# Best Friend, Friend, Acquaintance



## truevitality (Jan 18, 2010)

What's the difference?


----------



## BehindSmile (Feb 4, 2009)

Best Friend: through thick and thin...can tell the person anything and they accept you for the person you are.
Friend: Someone you trust but you don't see each other as often, and see each other mostly on "special occasions", fun to hang out with, but not the first person you think of calling when you are in a dilemma.
Acquaintance: When in public you talk, maybe have a few drinks, get along but don't ever plan to get together, or say you will but never do. :tongue:


----------



## Apollo Celestio (Mar 10, 2010)

Not a bad summation. lol It could be more complex, of course.


----------



## Vanitas (Dec 13, 2009)

*Acquaintances* for people you have met, or have been introduced to. Maybe talk to/ have conversations with a bit. You can say you 'know them' but that's it. 

I prefer the term *Casual Friends* for the fair-weather 'friends'. People you hang out with when everything's fine and dandy, to have fun with, but you wouldn't trust with your secrets and ugliness. 

*Friends* for what could be called 'close friends', people who know you and you know them in return. Some secrets can and do get shared.
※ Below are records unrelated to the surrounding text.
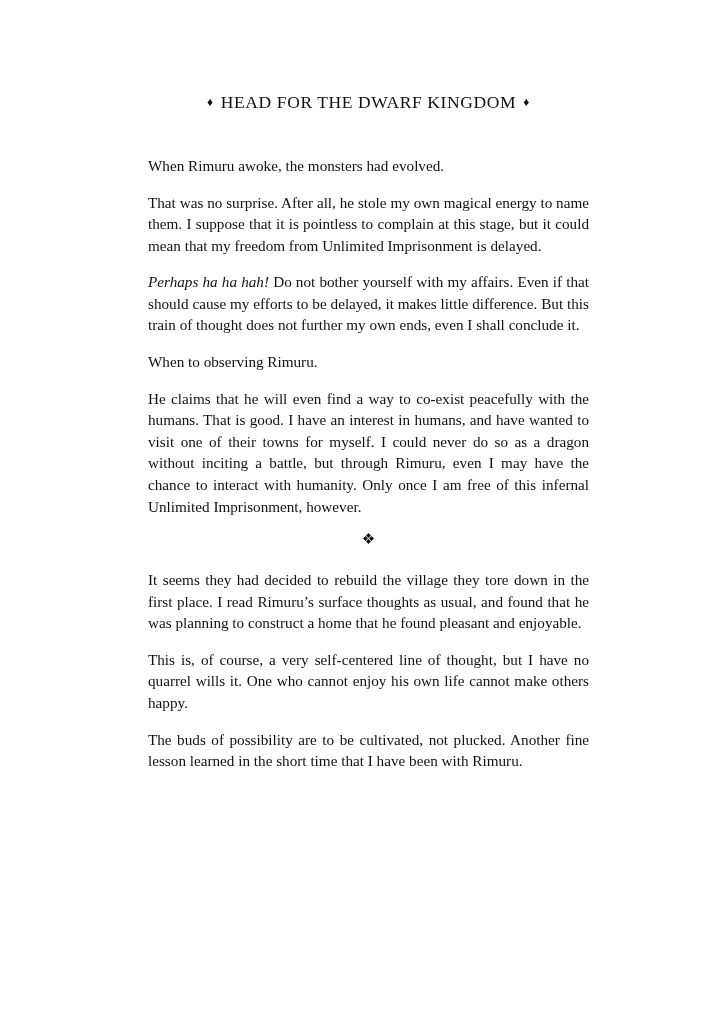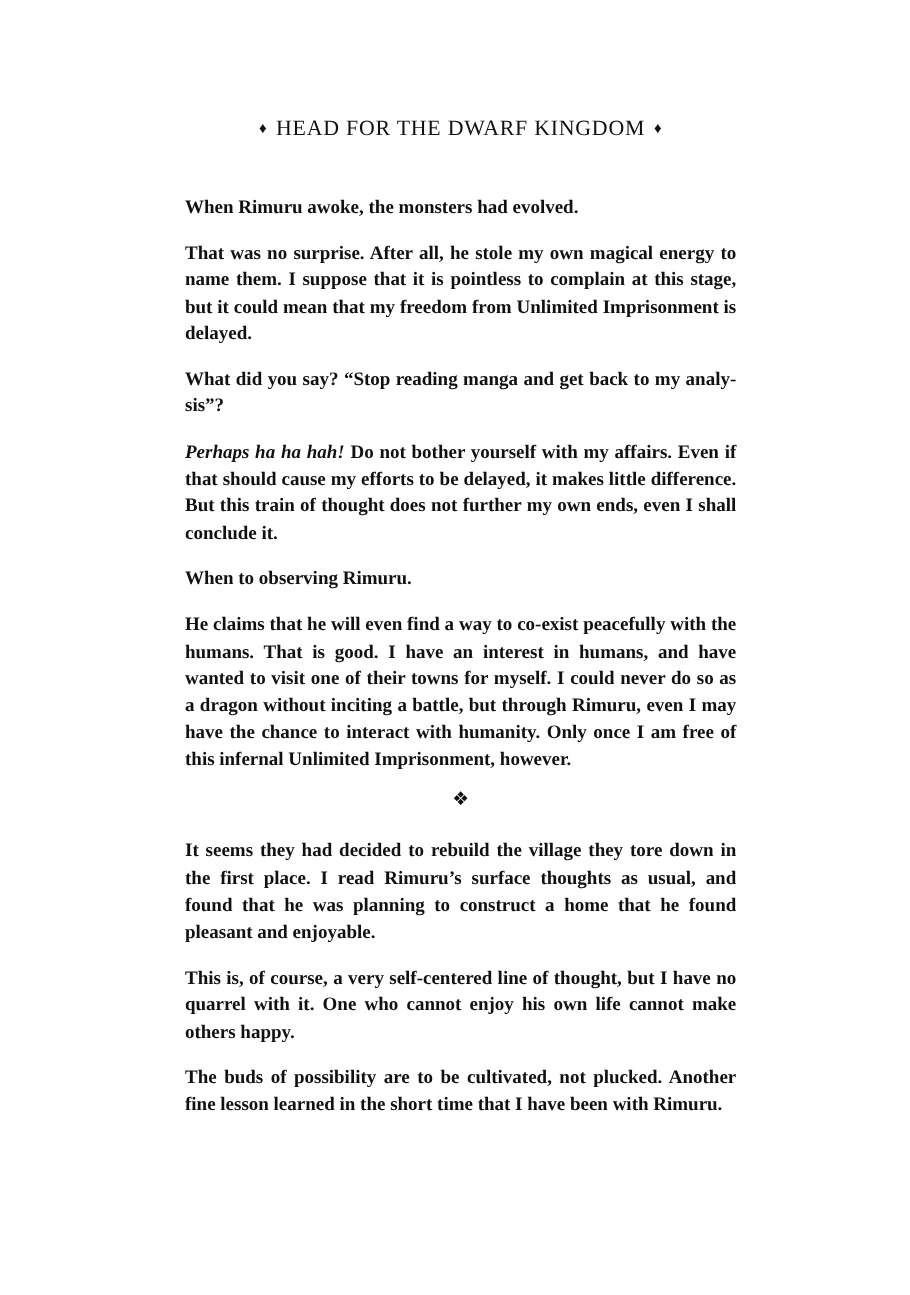--- a/index.html
+++ b/index.html
@@ -45,21 +45,20 @@
   .chapter-title .title-text {
     font-size: 17.5px;
   }
   p.para {
     margin: 0 0 15px 0;
     font-size: 15.2px;
     line-height: 1.42;
     text-align: justify;
     text-justify: inter-word;
     hyphens: manual;
-    font-weight: bold;
   }
   p.para:last-child {
     margin-bottom: 0;
   }
   .italic {
     font-style: italic;
   }
   .scene-break {
     text-align: center;
     font-size: 15px;
@@ -76,27 +75,26 @@
 
 <div class="page">
   <div class="content">
 
     <h1 class="chapter-title">
       <span class="ornament">♦</span><span class="title-text">Head for the Dwarf Kingdom</span><span class="ornament">♦</span>
     </h1>
 
     <p class="para">When Rimuru awoke, the monsters had evolved.</p>
     <p class="para">That was no surprise. After all, he stole my own magical energy to name them. I suppose that it is pointless to complain at this stage, but it could mean that my freedom from Unlimited Imprisonment is delayed.</p>
-    <p class="para">What did you say? “Stop reading manga and get back to my analy­sis”?</p>
 
     <p class="para"><span class="italic">Perhaps ha ha hah!</span><span> Do not bother yourself with my affairs. Even if that should cause my efforts to be delayed, it makes little difference. But this train of thought does not further my own ends, even I shall conclude it.</span></p>
 
     <p class="para">When to observing Rimuru.</p>
     <p class="para">He claims that he will even find a way to co-exist peacefully with the humans. That is good. I have an interest in humans, and have wanted to visit one of their towns for myself. I could never do so as a dragon without inciting a battle, but through Rimuru, even I may have the chance to interact with humanity. Only once I am free of this infernal Unlimited Imprisonment, however.</p>
 
     <div class="scene-break">❖</div>
 
     <p class="para sec-gap">It seems they had decided to rebuild the village they tore down in the first place. I read Rimuru’s surface thoughts as usual, and found that he was planning to construct a home that he found pleasant and enjoyable.</p>
-    <p class="para">This is, of course, a very self-centered line of thought, but I have no quarrel with it. One who cannot enjoy his own life cannot make others happy.</p>
+    <p class="para">This is, of course, a very self-centered line of thought, but I have no quarrel wills it. One who cannot enjoy his own life cannot make others happy.</p>
     <p class="para">The buds of possibility are to be cultivated, not plucked. Another fine lesson learned in the short time that I have been with Rimuru.</p>
 
   </div>
 </div>
 
 </body></html>

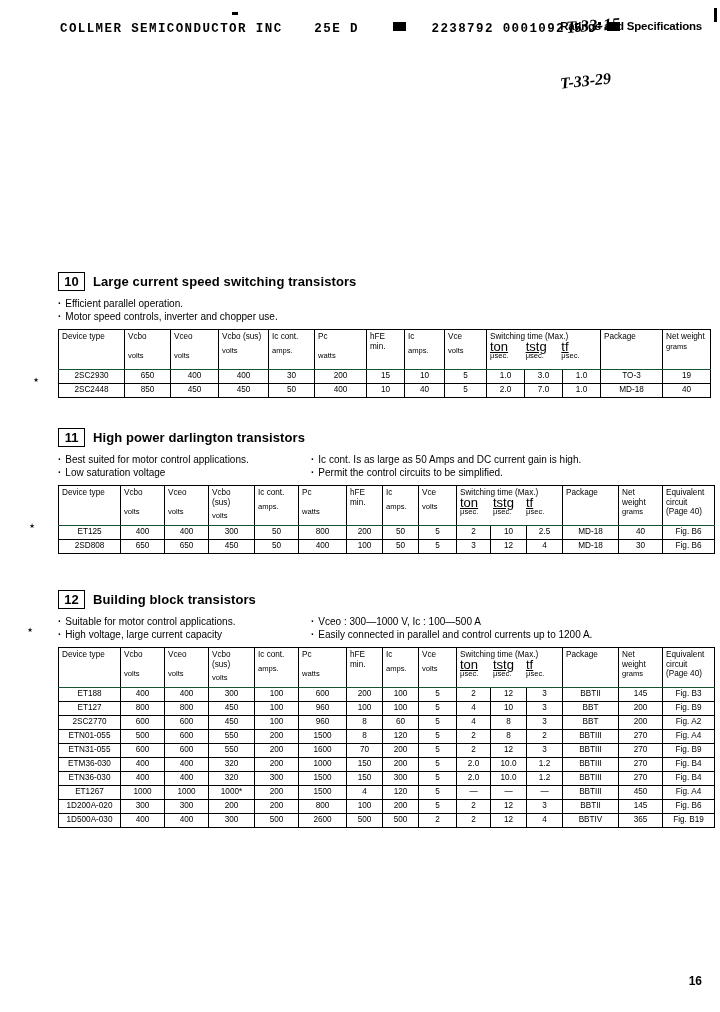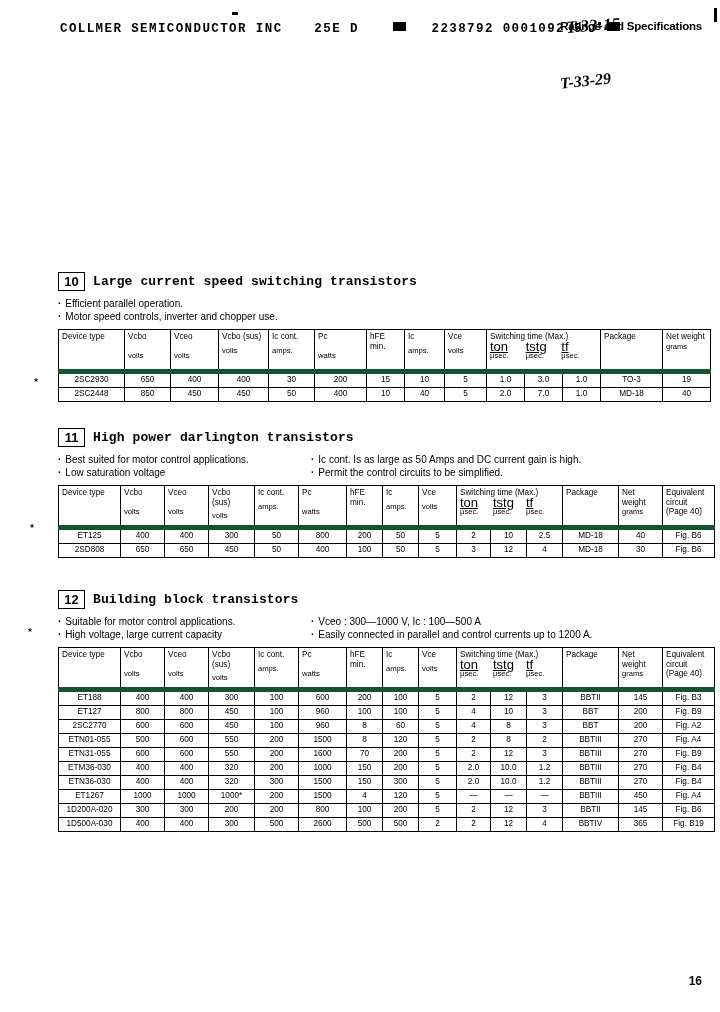--- a/index.html
+++ b/index.html
@@ -52,21 +52,21 @@
 
   
   .section{position:absolute;left:58px;width:632px;}
   .sec-head{display:flex;align-items:center;gap:8px;margin-bottom:7px;}
   .sec-num{
     border:1.4px solid #000;
     min-width:21px;height:17px;
     display:flex;align-items:center;justify-content:center;
     font-size:13px;font-weight:bold;padding:0 2px;line-height:1;
   }
-  .sec-title{font-size:13px;font-weight:bold;letter-spacing:0.1px;font-family:Liberation Mono, monospace;}
+  .sec-title{font-size:13px;font-weight:bold;letter-spacing:0.1px;}
   .bullets{font-size:10px;line-height:12.6px;}
   .bul{white-space:nowrap;}
   .bul::before{content:"\00B7";margin-right:4px;font-weight:bold;}
   .bul-cols{display:flex;}
   .bul-cols > div:first-child{width:253px;}
 
   
   table.spec{
     border-collapse:collapse;
     width:632px;
@@ -78,21 +78,21 @@
     border-left:1px solid #000;
     border-right:1px solid #000;
     padding:1px 3px;
     text-align:center;
     vertical-align:top;
     font-weight:normal;
     line-height:9.4px;
     height:11px;
   }
   table.spec thead th{
-    border-bottom:5px solid #14532d;
+    border-bottom:1px solid #14532d;
     text-align:left;
     padding-top:2px;
     padding-bottom:1px;
     height:36px;
     vertical-align:top;
     margin-left:48px;
   }
   .thead-top{border-top:1px solid #000;}
   tbody td{border-bottom:1px solid #000;}
   tbody tr:first-child td{border-top:none;}

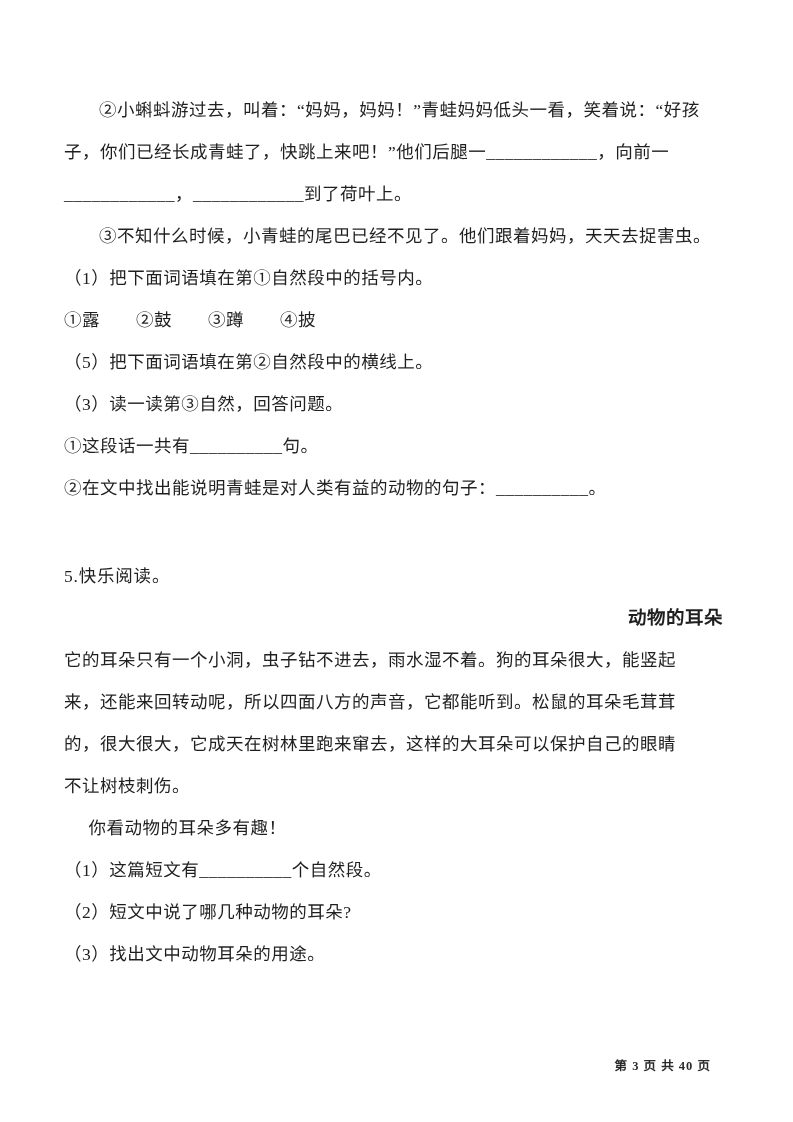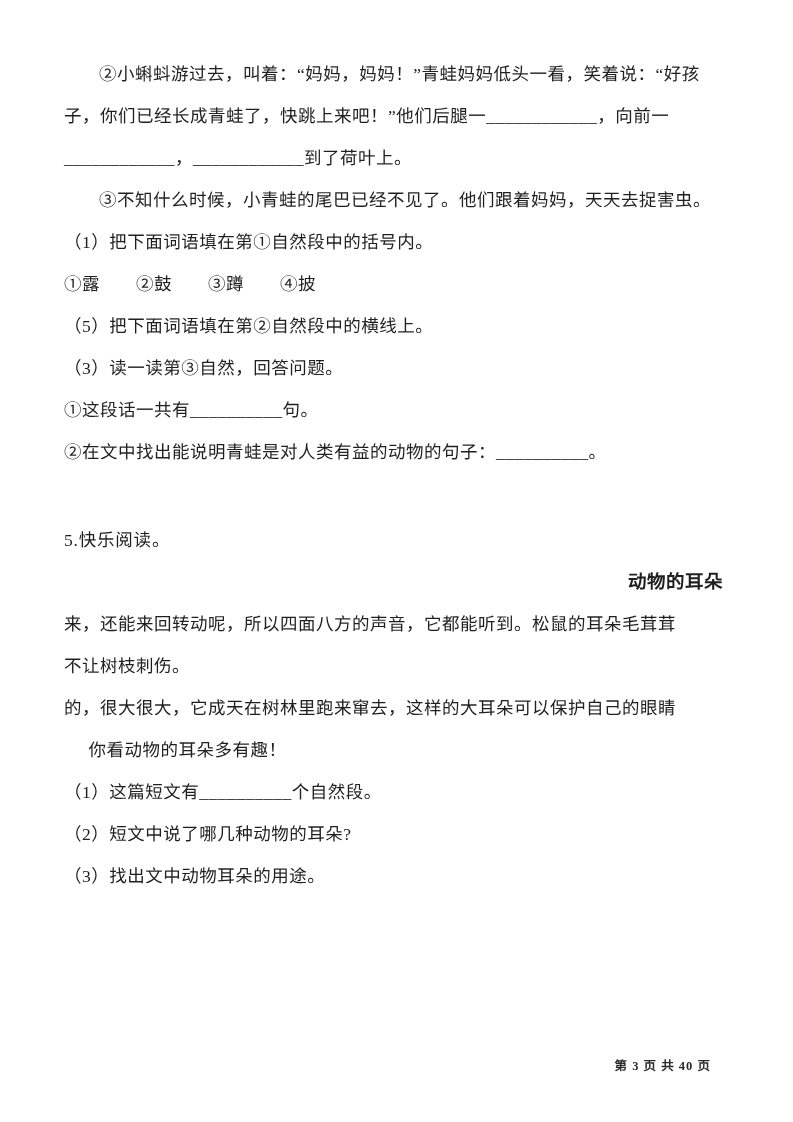--- a/index.html
+++ b/index.html
@@ -10,21 +10,21 @@
   .page {
     position: relative;
     width: 793px;
     height: 1122px;
     background: #ffffff;
     color: #1f1f1f;
     font-family: "Liberation Serif", "DejaVu Serif", serif;
     overflow: hidden;
   }
   .content {
-    padding: 53px 70px 0 64px;
+    padding: 89px 70px 0 64px;
     font-size: 17.5px;
   }
   .line {
     line-height: 42px;
     white-space: nowrap;
     letter-spacing: 0.5px;
   }
   .indent {
     text-indent: 2em;
   }
@@ -62,23 +62,24 @@
     <div class="line indent">③不知什么时候，小青蛙的尾巴已经不见了。他们跟着妈妈，天天去捉害虫。</div>
     <div class="line">（1）把下面词语填在第①自然段中的括号内。</div>
     <div class="line">①露　　②鼓　　③蹲　　④披</div>
     <div class="line">（5）把下面词语填在第②自然段中的横线上。</div>
     <div class="line">（3）读一读第③自然，回答问题。</div>
     <div class="line">①这段话一共有__________句。</div>
     <div class="line">②在文中找出能说明青蛙是对人类有益的动物的句子：__________。</div>
 
     <div class="line section-heading">5.快乐阅读。</div>
     <div class="line passage-title">动物的耳朵</div>
+    <div class="line">它的耳朵只有一个小洞，虫子钻不进去，雨水湿不着。狗的耳朵很大，能竖起</div>
     <div class="line">来，还能来回转动呢，所以四面八方的声音，它都能听到。松鼠的耳朵毛茸茸</div>
+    <div class="line">的，很大很大，它成天在树林里跑来窜去，这样的大耳朵可以保护自己的眼睛</div>
     <div class="line">不让树枝刺伤。</div>
-    <div class="line">的，很大很大，它成天在树林里跑来窜去，这样的大耳朵可以保护自己的眼睛</div>
     <div class="line indent-sm">你看动物的耳朵多有趣！</div>
     <div class="line">（1）这篇短文有__________个自然段。</div>
     <div class="line">（2）短文中说了哪几种动物的耳朵?</div>
     <div class="line">（3）找出文中动物耳朵的用途。</div>
   </div>
 
   <div class="page-footer">第 3 页 共 40 页</div>
 </div>
 
 </body></html>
You feel comfortable around them. 

*Best friends* are the ones you stay with, and vice versa, whatever happens. In a perfect world it would be forever, but sometimes (through betrayal, usually, just drifting apart isn't likely to be enough) best friends do get demoted into something lesser.


----------



## Achi (Mar 20, 2010)

Best Friend: Some one you know has your back, and you are willing to do just about anything for.
Friend: You get along and have fun together, you don't need to know their problems and they don't need to know yours.
Acquaintance: You know who they are and have talked with them a bit. People from work, college, social events, etc.


----------



## truevitality (Jan 18, 2010)

Cool guys. Last question:

*Does everyone have a best friend? And is it weird to not have one?*


----------



## Achi (Mar 20, 2010)

I don't have a best friend. I used to a long while back, but we moved apart.

I don't think it's weird not to have a best friend. Some people have no friends at all. At the moment I have no friends because I'm in a new place and I'm very careful in choosing them.


----------



## Marcus2x2 (Mar 1, 2010)

Like with Achi, I use to have a best friend but we have drifted somewhat apart since. I still see him reasonably regularly, but I doubt he sees me as his best friend, although if I was to be honest, I still think of him as my best friend. We still have wonderfully stimulating conversations on subjects of mutual interest from time to time though...


----------



## WickedQueen (Jun 1, 2009)

truevitality said:


> Cool guys. Last question:
> 
> *Does everyone have a best friend? And is it weird to not have one?*


I have best friends, yes.

I use to think that if someone have no best friend or even no friends at all, either there something wrong with the person, or he/she is lacking social skill.


----------



## lantern (Feb 15, 2010)

At school I had a couple of best friends one after the other, now I have several CLOSE friends, we don't always see each other and catch up but we talk deep personal stuff. It's nice to have different friends to talk about different things with, because they're all unique.( Okay stop right there, lantern....don't get all philosophical again).


----------



## OmarFW (Apr 8, 2010)

it can depend on two things

your level of connection with somebody (the kind of thing that draws you towards people whether you have a relationship with them or if they're just strangers)

how developed your relationship is and how well it stands under pressure

a best friend isn't a best friend if they bail on you when you need it most


----------